Even the least observant among us will have paid — are paying — witness to what we must regard as inevitable changes to our own sex lives. We are ever-evolving, are we not?

Forget observing what is going on with others; the windows into their lives are translucent at best and offer only flickering insights into what may be going on with them. It’s personal for us, for them. Indeed, sex is such a fraught subject, so incredibly personal that it goes virtually unmentioned in these pages. A black hole into which we want to plunge, but don’t.

So, why bring it up?

Because.

There are those among us who remain determined to play sex out until it becomes an impossibility; others gave it up long ago or are in the process of letting go now. But therein lies the rub; the rub of love as Dylan Thomas so ticklingly put it. We are each at our own place in the cycle of life and, where sex is concerned, not inclined to discuss it.

Some have opted for celibacy. Others are celibate because they have not found a partner. In any case, they are left to their own devices, some of them literal.

When it comes to full-on sex, however, as the saying goes, it takes two to tango and not just in the Paris of perversion. If one partner is done, and the other isn’t, feelings that cover the gamut of human emotion flood the non-erogenous zone.

The deprived person may have a holy ability to accept his or her fate, but they might also, when their blood is boiling and sexual fulfillment is unavailing, feel a sharp and painful frustration.

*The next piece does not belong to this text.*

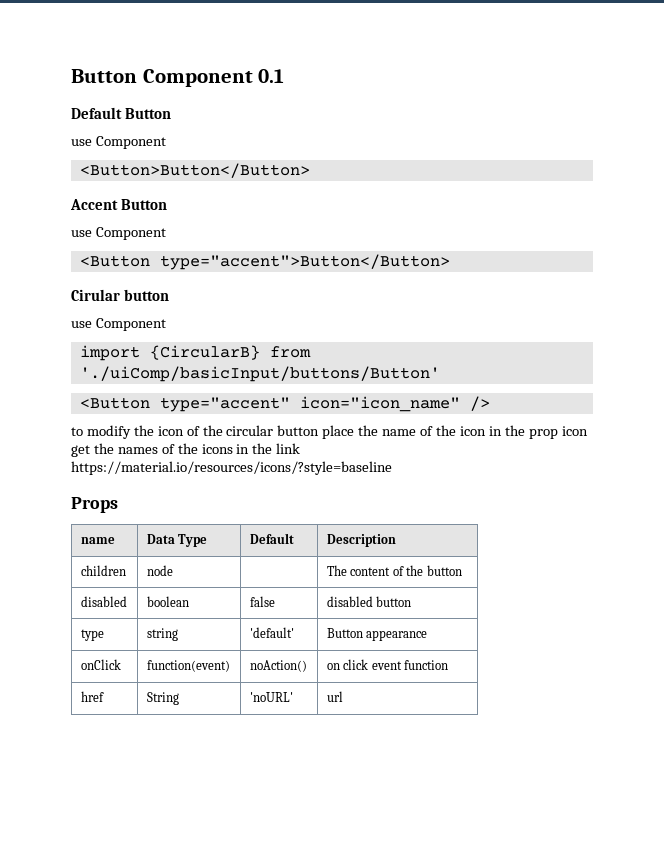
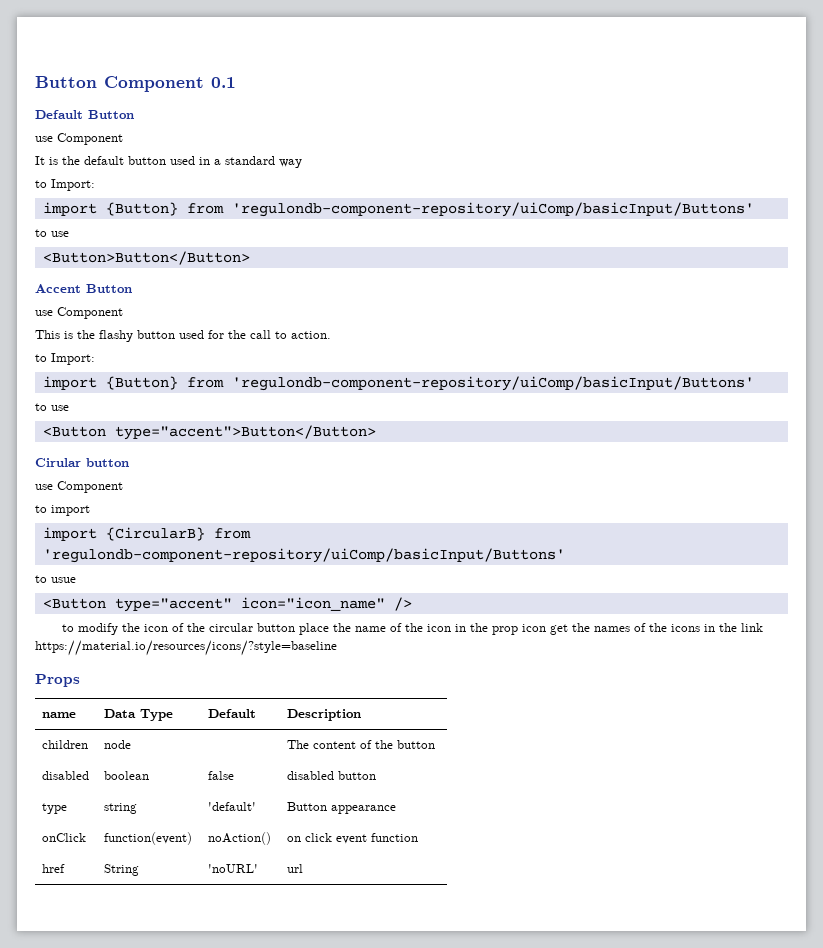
(166, 142) none -> [35,156,302,168] [35,179,95,191] [42,202,754,217] [35,229,69,237] // It is the default button used in a standard way // to Import: // import {Button} from 'regulondb-component-repository/uiComp/basicInput/Buttons' // to use
(166, 233) none -> [35,330,331,342] [35,353,95,365] [42,376,754,391] [35,403,69,411] // This is the flashy button used for the call to action. // to Import: // import {Button} from 'regulondb-component-repository/uiComp/basicInput/Buttons' // to use
(166, 324) none -> [35,505,90,516] // to import
[79,366,440,382] './uiComp/basicInput/buttons/Button' -> [42,548,565,563] [35,575,76,583] 'regulondb-component-repository/uiComp/basicInput/Buttons' // to usue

Some might have the capacity to shove those feelings down and leave that frustration unarticulated, but others might rend the heavens with their rage. Some of the in-between states are — and must be — acceptable otherwise couples may fracture beyond the point of redemption or even fitful compromise.

It is so fucking personal.

The solace of simple, asexual companionship, even if is only sometimes affectionate, may suffice, but it may also, when one of a couple is randy, sharpen the edge of keening desire. One might, in such circumstances, let one’s urges vaporize into higher concepts of love, or if not love, at least, endurance, or one might be driven into the masturbatory shadows and get their own hands dirty. It’s personal, ain’t it?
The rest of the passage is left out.